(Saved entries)
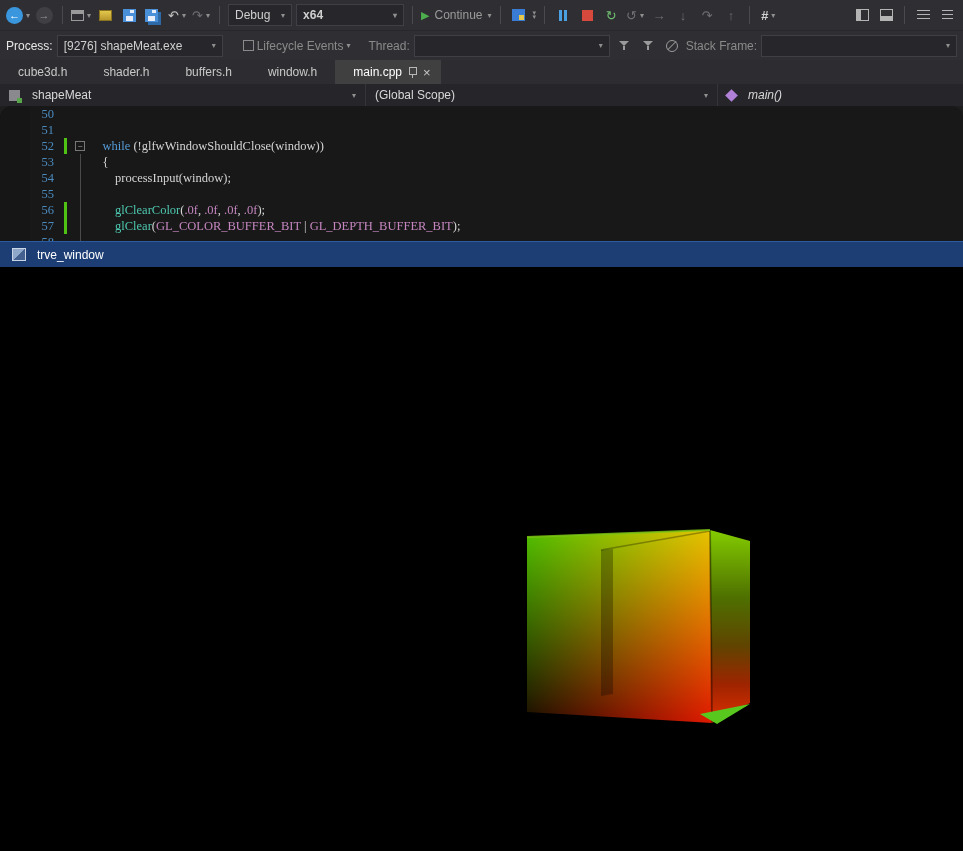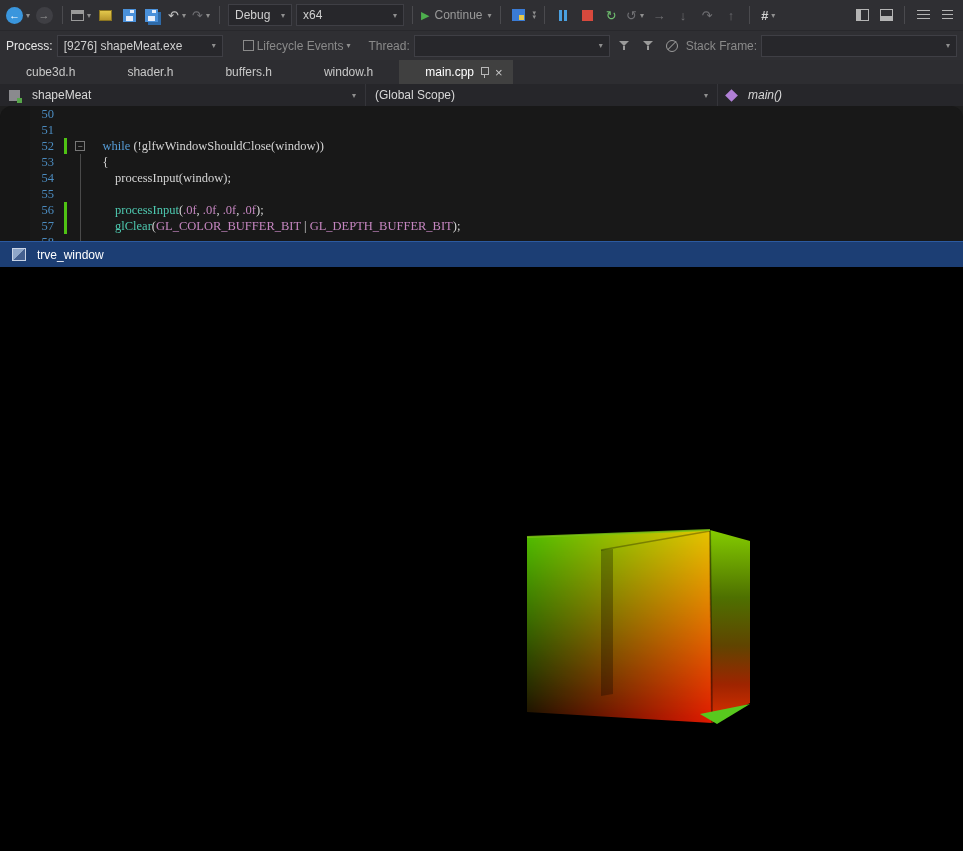--- a/index.html
+++ b/index.html
@@ -36,7 +36,7 @@
   .combo .cv { flex:1; white-space:nowrap; overflow:hidden; }
   .combo .caret { margin-left:6px; }
   .w-debug { width:64px; }
-  .w-plat { width:108px; }
+  .w-plat { width:108px;font-weight:bold; }
   .playtri { color:var(--continue_green,#4dae4d); font-size:11px; }
   .cont-label { color:#9a9a9a; margin:0 2px; }
   .diag-icon { width:13px; height:12px; background:#3a7bd5; position:relative; }

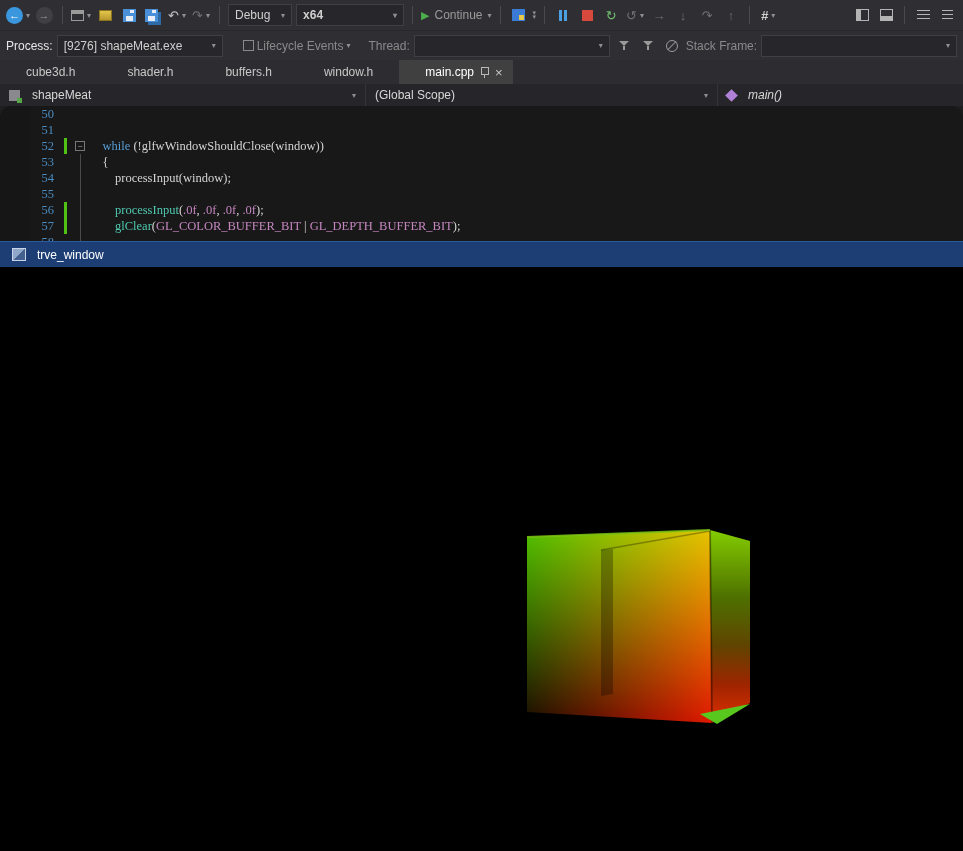--- a/index.html
+++ b/index.html
@@ -66,7 +66,7 @@
 
   
   .tab-strip { display:flex; height:24px; background:#2d2d31; align-items:stretch; }
-  .tab { display:flex; align-items:center; padding:0 26px; color:#c8c8c8; gap:6px; white-space:nowrap; }
+  .tab { display:flex; align-items:center; padding:0 18px; color:#c8c8c8; gap:6px; white-space:nowrap; }
   .tab.active { background:#404040; color:#fff; padding-right:10px; }
   .tab-close { color:#c8c8c8; font-size:13px; line-height:1; }
   .pin-icon { position:relative; width:9px; height:13px; display:inline-block; }

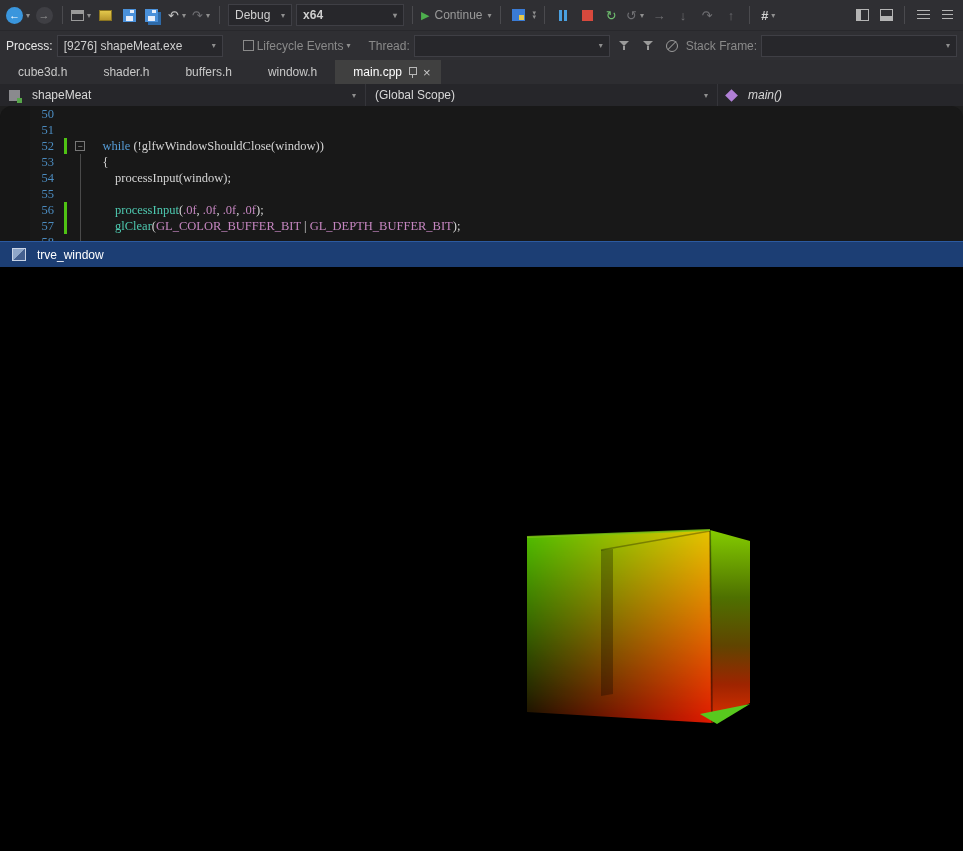--- a/index.html
+++ b/index.html
@@ -342,7 +342,7 @@
         <div class="ed-fold">
           <div class="fold-line"></div>
         </div>
-        <div class="ed-code"><span class="tk-pl">        </span><span class="tk-fn">processInput</span><span class="tk-pl">(</span><span class="tk-num">.0f</span><span class="tk-pl">, </span><span class="tk-num">.0f</span><span class="tk-pl">, </span><span class="tk-num">.0f</span><span class="tk-pl">, </span><span class="tk-num">.0f</span><span class="tk-pl">);</span></div>
+        <div class="ed-code"><span class="tk-pl">        </span><span class="tk-fn">glClearColor</span><span class="tk-pl">(</span><span class="tk-num">.0f</span><span class="tk-pl">, </span><span class="tk-num">.0f</span><span class="tk-pl">, </span><span class="tk-num">.0f</span><span class="tk-pl">, </span><span class="tk-num">.0f</span><span class="tk-pl">);</span></div>
       </div>
       <div class="ed-row">
         <div class="ed-glyph"></div>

| Task to complete |
Scan the entries for the word "font". Report each line that has it.

| Task result |
+  .w-plat { width:108px;font-weight:bold; }
   .playtri { color:var(--continue_green,#4dae4d); font-size:11px; }
   .tab-close { color:#c8c8c8; font-size:13px; line-height:1; }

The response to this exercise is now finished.